C-Tran faces driver shortage

Agency says problem is retention, not recruitment

By Dameon Pesanti, Columbian staff writer
Published: June 23, 2017, 8:03pm
4 Photos
C-Tran driver trainer Randy Millikan drives an articulating bus from C-Tran headquarters Friday. Millikan said that for the last two or three years, C-Tran has had back-to-back classes of trainee operators as it works to shore up its staffing levels.
C-Tran driver trainer Randy Millikan drives an articulating bus from C-Tran headquarters Friday. Millikan said that for the last two or three years, C-Tran has had back-to-back classes of trainee operators as it works to shore up its staffing levels. (Amanda Cowan/The Columbian) Photo Gallery

C-Tran is trying to work its way out of a bad cycle with its bus operators.

The agency is facing a driver shortage. Although it’s trying to hire enough drivers to adequately fill its ranks, it’s having a hard time keeping drivers around. Meanwhile, it’s got a schedule to keep, and many of the drivers it does have are working more and longer hours than they may want to be. That can make it hard to keep them around.

C-Tran spokeswoman Christine Selk said the agency is 22 drivers short of its 2017 budget of 205 drivers, but the problem is more about retention than it is recruitment.

She said the agency has recently improved its hiring strategy by making its online application process easier, advertising more on social media and bumping its training wages by about 20 percent.

During their nine-week training, fixed-route drivers start at $17 an hour, up from $15.47, and get a bump to $18 midway through.

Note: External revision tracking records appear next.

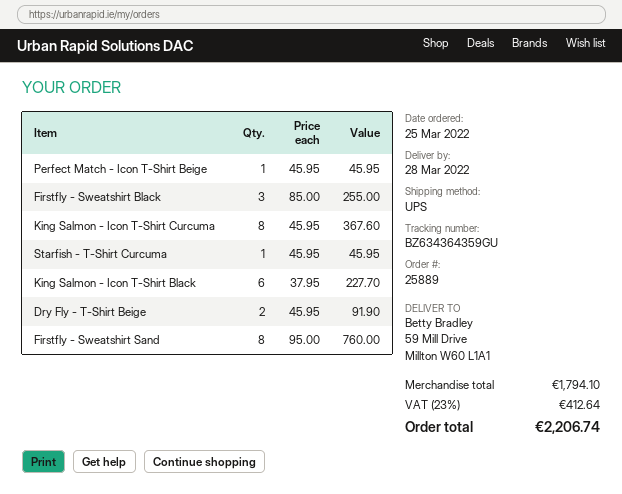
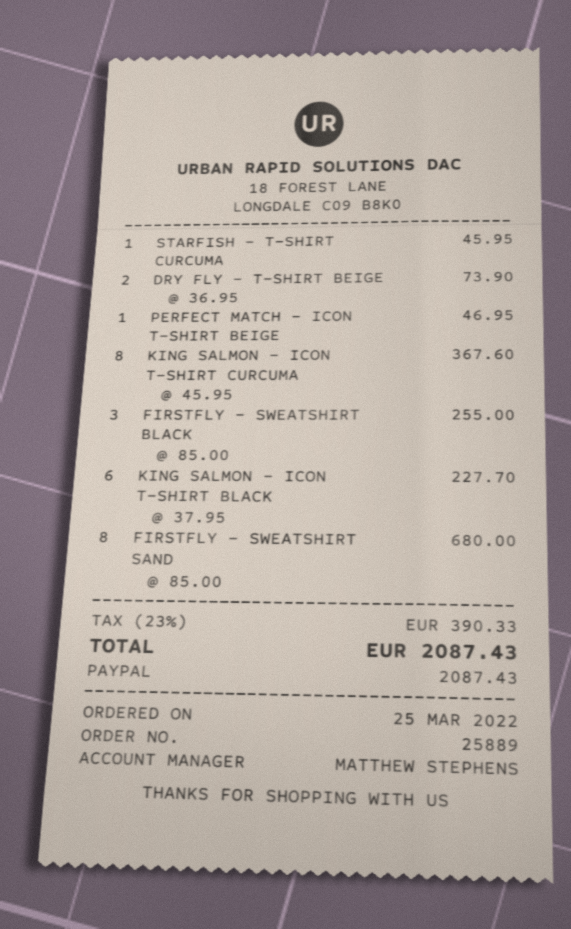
Perfect Match - Icon T-Shirt Beige: 1 x 45.95 = 45.95 -> 1 x 46.95 = 46.95
Dry Fly - T-Shirt Beige: 2 x 45.95 = 91.90 -> 2 x 36.95 = 73.90
Firstfly - Sweatshirt Sand: 8 x 95.00 = 760.00 -> 8 x 85.00 = 680.00
tax: 23% = 412.64 -> 23% = 390.33
total: 2206.74 -> 2087.43

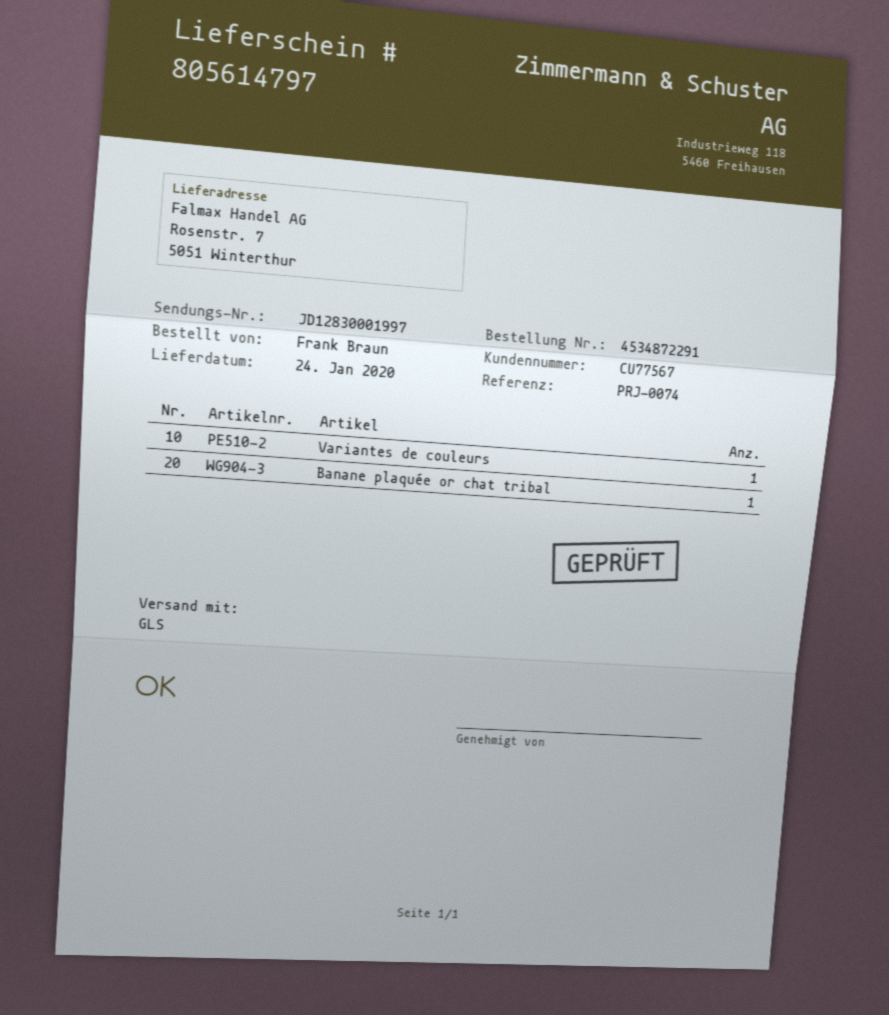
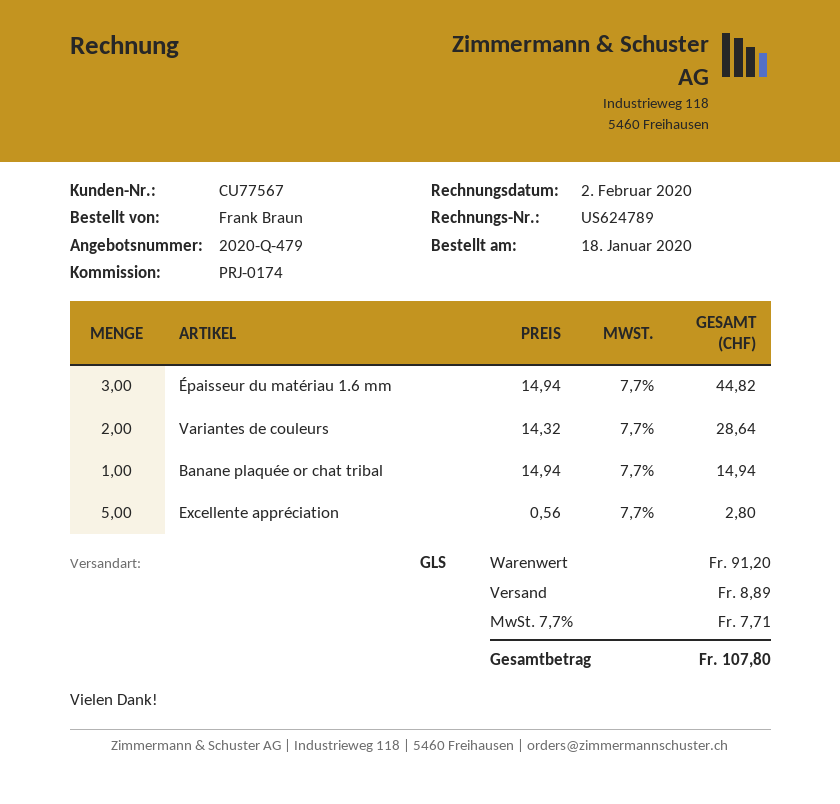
reference: PRJ-0074 -> PRJ-0174
Variantes de couleurs: 1 -> 2
Épaisseur du matériau 1.6 mm: none -> 3
Excellente appréciation: none -> 5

C-Van drivers now make $15 per hour, up from $12.71, but they don’t get the midway bump.

Problems with retention are due to an aging workforce out on short- and long-term leave because of injuries or health problems and absences related to the Family and Medical Leave Act and retirements, Selk said. In other cases, some people may drive a bus for a short time then decide, for one reason or another, it’s not the right job for them.

“We’ve got folks working really, really, really long hours. Sometimes that can be great if you’re in the market for overtime. … If that’s not your bag, chances are you’re going to leave,” she said.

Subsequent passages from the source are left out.